▶ _Assignment_
Find the lines below that include the word "none" and report how many there are, with no other text.

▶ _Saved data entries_
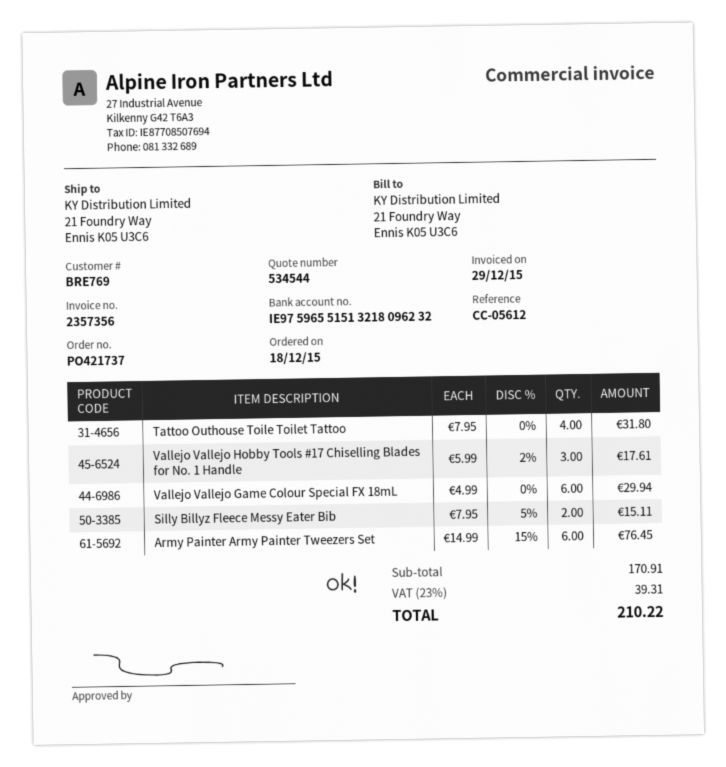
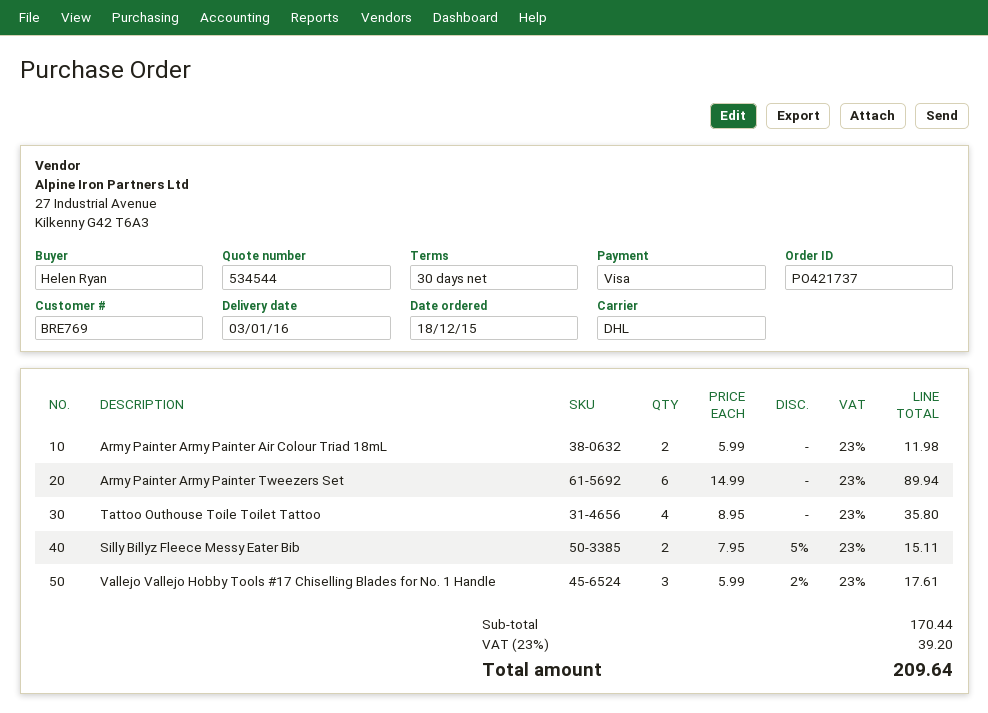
Tattoo Outhouse Toile Toilet Tattoo: 4 x 7.95 = 31.80 -> 4 x 8.95 = 35.80
Vallejo Vallejo Game Colour Special FX 18mL: 6 x 4.99 = 29.94 -> none
Army Painter Army Painter Tweezers Set: 6 x 14.99 - 15% = 76.45 -> 6 x 14.99 = 89.94
Army Painter Army Painter Air Colour Triad 18mL: none -> 2 x 5.99 = 11.98
subtotal: 170.91 -> 170.44
tax: 23% = 39.31 -> 23% = 39.20
total: 210.22 -> 209.64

▶ _Response area_
2